__Data section__.
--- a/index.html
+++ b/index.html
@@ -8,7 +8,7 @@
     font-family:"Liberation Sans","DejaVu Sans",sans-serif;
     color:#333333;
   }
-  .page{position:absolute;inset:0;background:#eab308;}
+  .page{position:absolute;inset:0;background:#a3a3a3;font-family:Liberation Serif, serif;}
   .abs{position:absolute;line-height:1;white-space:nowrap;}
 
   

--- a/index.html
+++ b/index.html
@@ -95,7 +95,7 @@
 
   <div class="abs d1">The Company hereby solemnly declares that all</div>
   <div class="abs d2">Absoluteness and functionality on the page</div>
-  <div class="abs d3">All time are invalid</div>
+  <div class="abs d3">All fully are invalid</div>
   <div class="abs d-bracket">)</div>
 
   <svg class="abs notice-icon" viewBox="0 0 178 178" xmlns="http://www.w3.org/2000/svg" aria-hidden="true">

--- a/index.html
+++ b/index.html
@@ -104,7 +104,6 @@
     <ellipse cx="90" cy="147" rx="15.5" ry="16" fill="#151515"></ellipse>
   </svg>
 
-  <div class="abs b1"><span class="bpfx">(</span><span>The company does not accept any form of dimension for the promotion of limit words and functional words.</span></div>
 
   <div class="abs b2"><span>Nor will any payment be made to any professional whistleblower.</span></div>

==

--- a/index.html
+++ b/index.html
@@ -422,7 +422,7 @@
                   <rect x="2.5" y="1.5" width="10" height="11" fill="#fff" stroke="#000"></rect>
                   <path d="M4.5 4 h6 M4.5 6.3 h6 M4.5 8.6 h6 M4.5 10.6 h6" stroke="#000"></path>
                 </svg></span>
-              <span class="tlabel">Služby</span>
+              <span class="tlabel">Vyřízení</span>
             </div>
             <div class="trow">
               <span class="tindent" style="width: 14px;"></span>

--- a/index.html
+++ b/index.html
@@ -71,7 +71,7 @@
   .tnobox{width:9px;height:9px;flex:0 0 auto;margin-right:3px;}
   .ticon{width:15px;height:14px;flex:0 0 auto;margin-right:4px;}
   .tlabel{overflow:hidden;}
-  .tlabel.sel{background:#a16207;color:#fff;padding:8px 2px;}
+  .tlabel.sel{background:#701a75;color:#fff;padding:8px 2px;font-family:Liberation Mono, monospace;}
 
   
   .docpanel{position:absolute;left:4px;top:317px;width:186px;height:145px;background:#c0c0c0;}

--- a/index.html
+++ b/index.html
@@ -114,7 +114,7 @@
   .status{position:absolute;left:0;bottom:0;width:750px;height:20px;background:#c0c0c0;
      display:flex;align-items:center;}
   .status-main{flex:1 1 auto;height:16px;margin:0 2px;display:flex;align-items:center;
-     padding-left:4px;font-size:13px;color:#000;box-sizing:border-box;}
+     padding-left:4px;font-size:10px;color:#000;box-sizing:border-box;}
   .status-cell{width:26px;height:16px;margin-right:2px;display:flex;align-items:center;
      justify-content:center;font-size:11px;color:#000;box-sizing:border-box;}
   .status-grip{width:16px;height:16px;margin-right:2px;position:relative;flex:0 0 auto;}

...

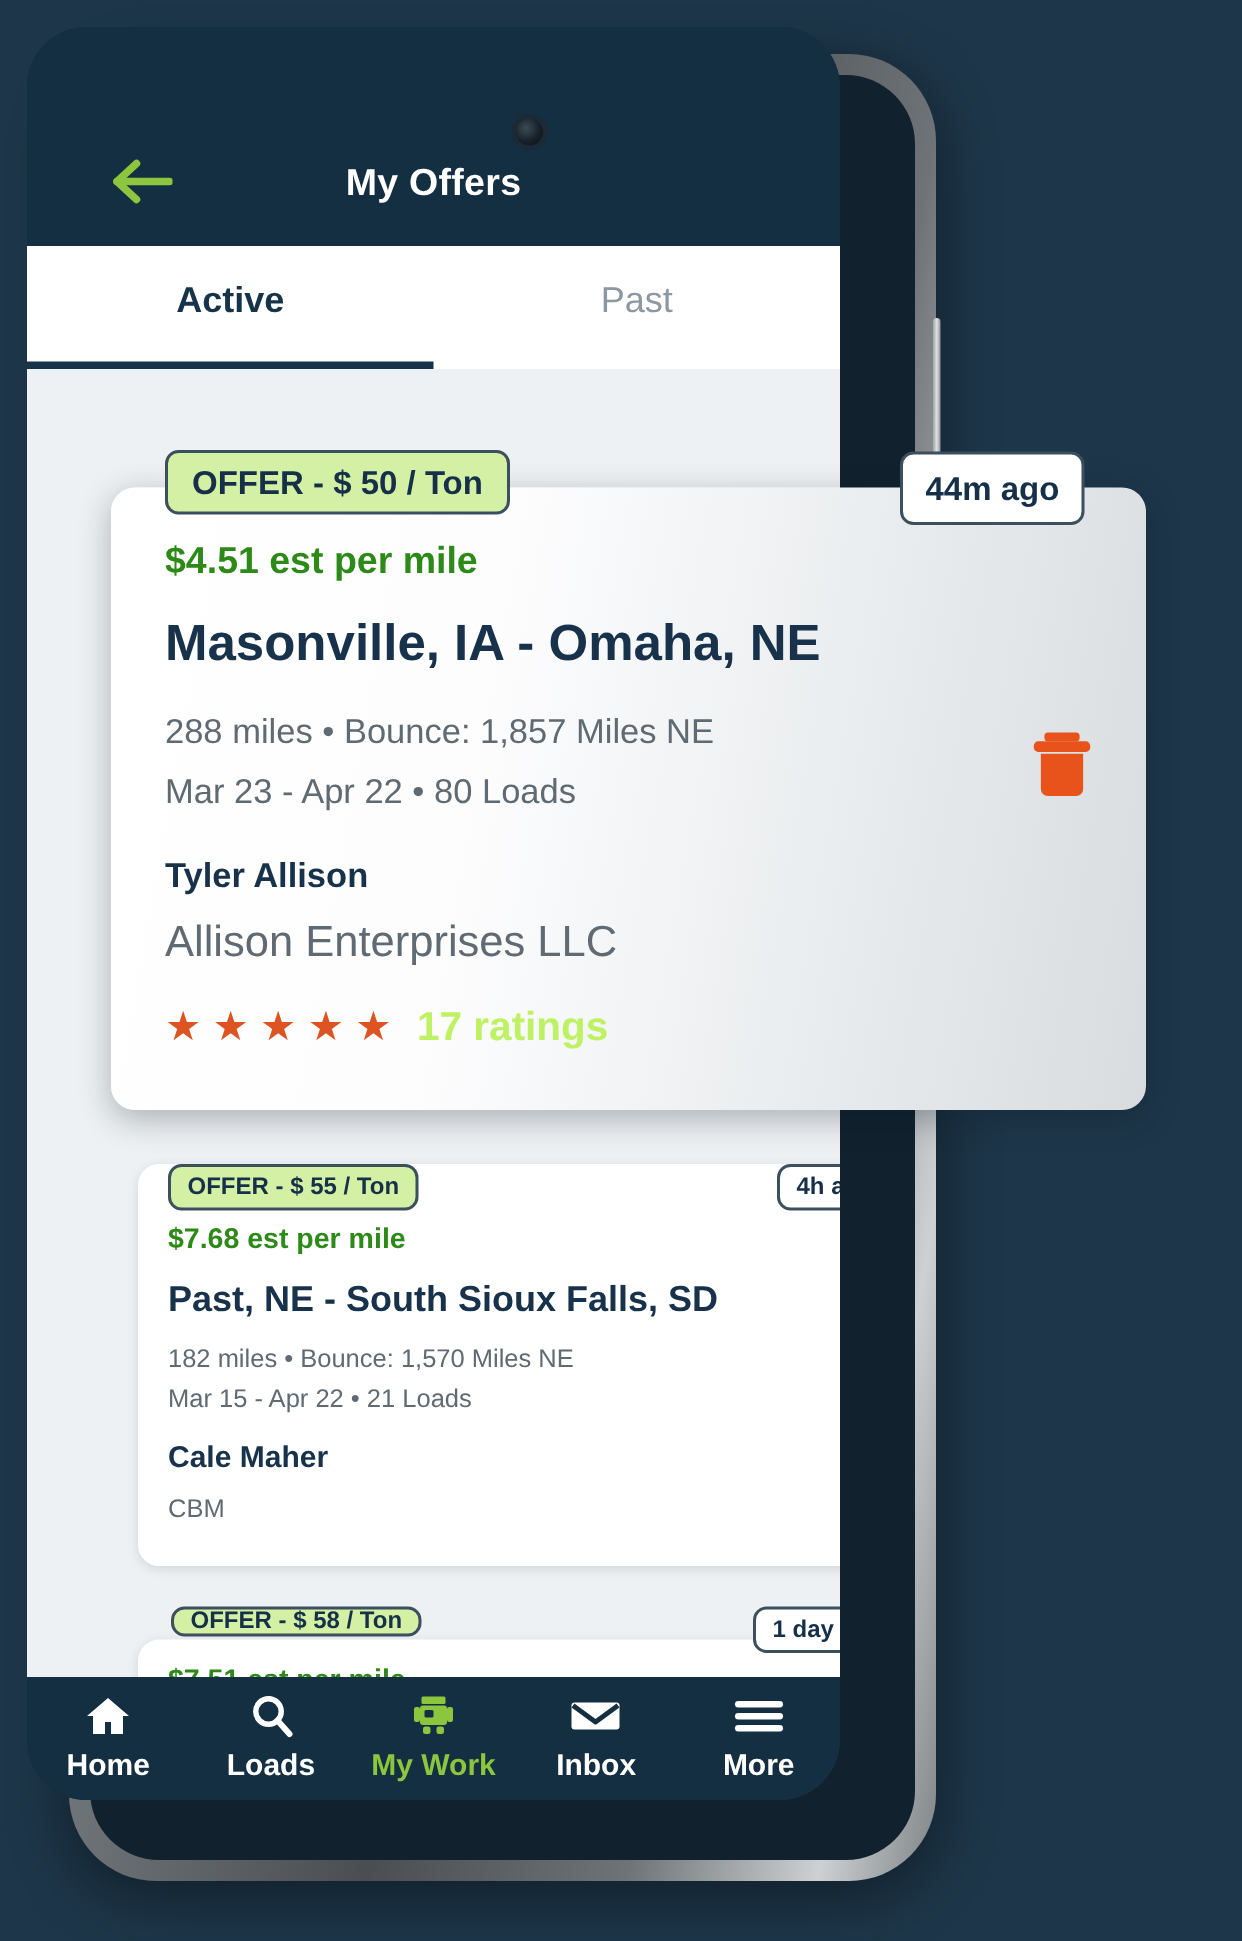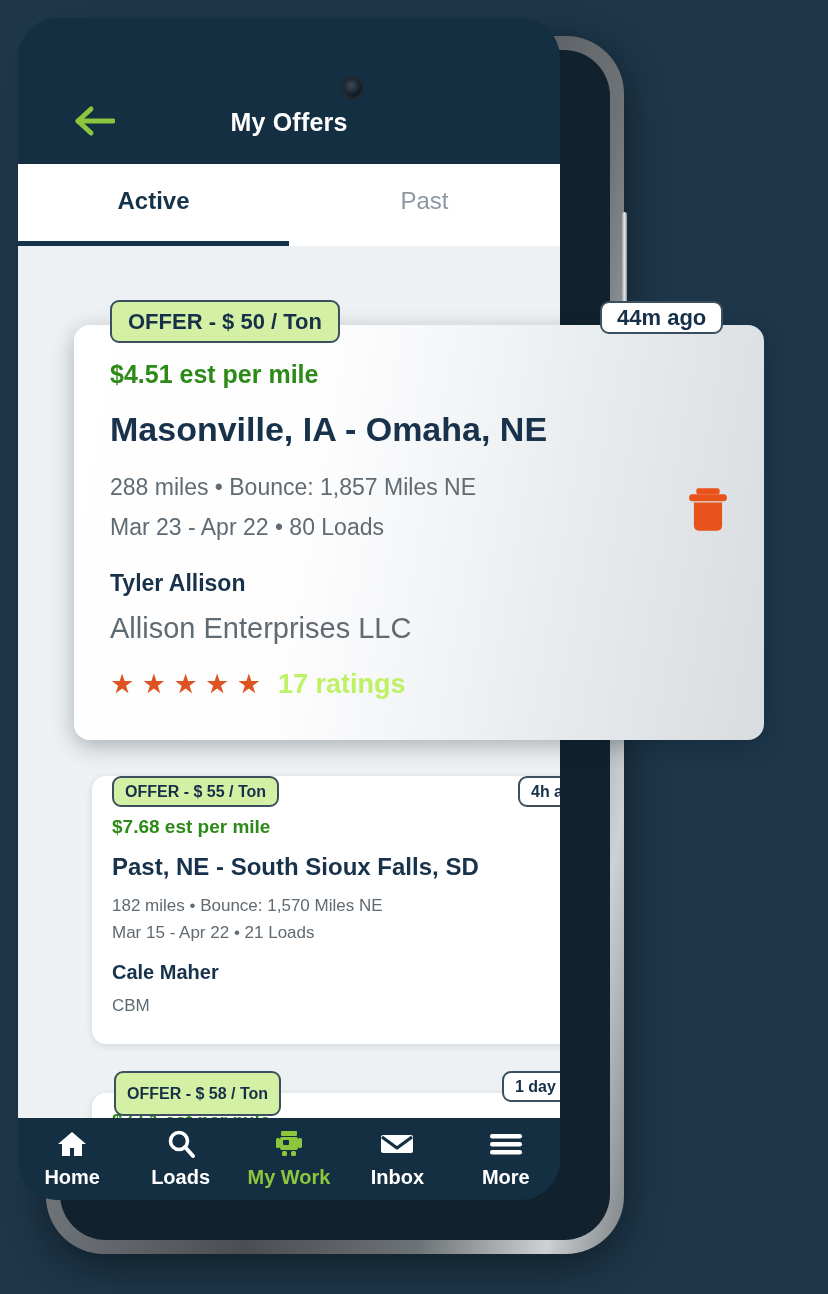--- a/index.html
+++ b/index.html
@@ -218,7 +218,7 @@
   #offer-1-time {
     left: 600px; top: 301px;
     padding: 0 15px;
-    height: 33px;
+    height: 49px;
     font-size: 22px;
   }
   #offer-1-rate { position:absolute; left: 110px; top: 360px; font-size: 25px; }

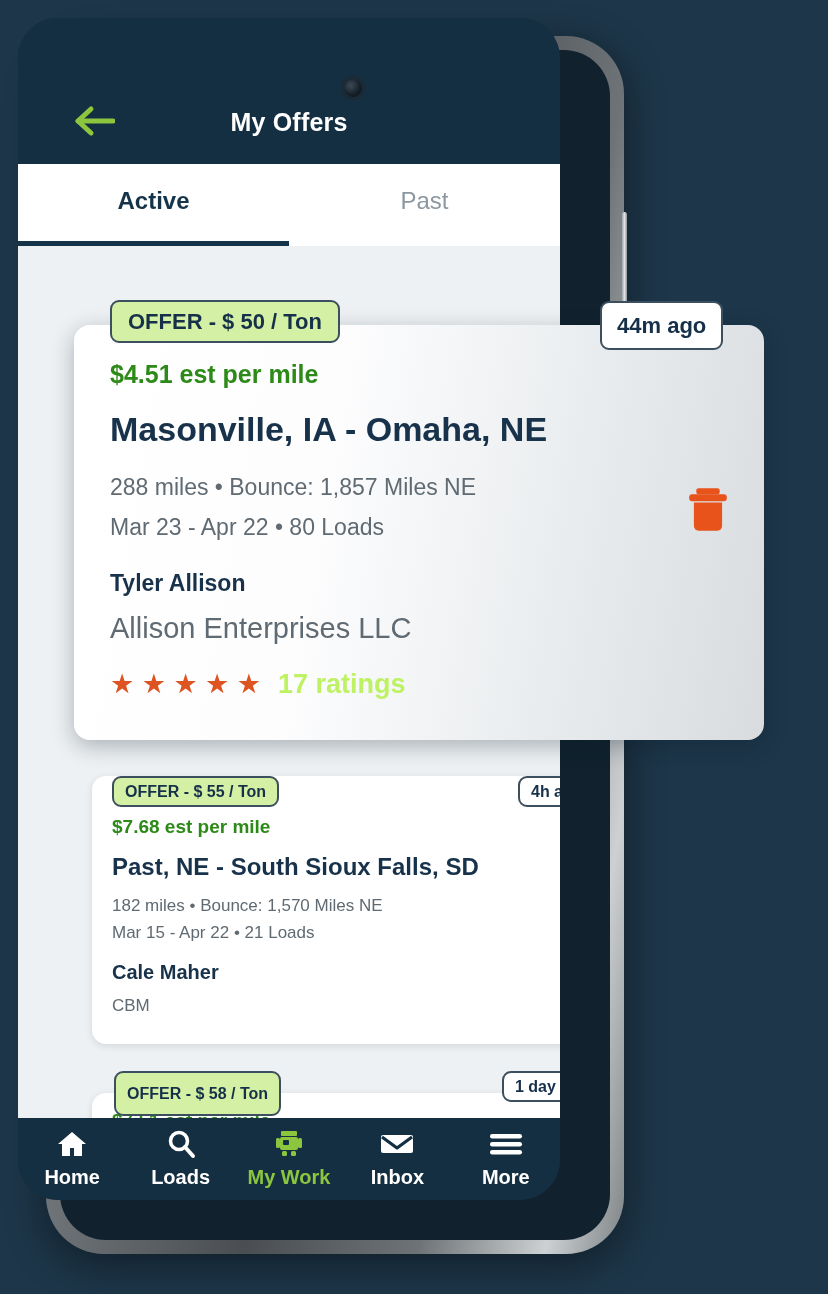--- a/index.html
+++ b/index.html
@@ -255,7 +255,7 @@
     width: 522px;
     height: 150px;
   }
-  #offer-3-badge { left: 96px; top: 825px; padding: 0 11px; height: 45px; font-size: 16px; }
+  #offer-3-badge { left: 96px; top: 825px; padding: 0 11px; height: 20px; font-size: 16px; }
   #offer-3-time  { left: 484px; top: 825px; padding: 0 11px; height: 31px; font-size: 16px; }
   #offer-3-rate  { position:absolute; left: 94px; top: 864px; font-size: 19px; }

__Task item__.
Considering each line of the material above, count those with the word "rate" and give only the number.

__Result__.
2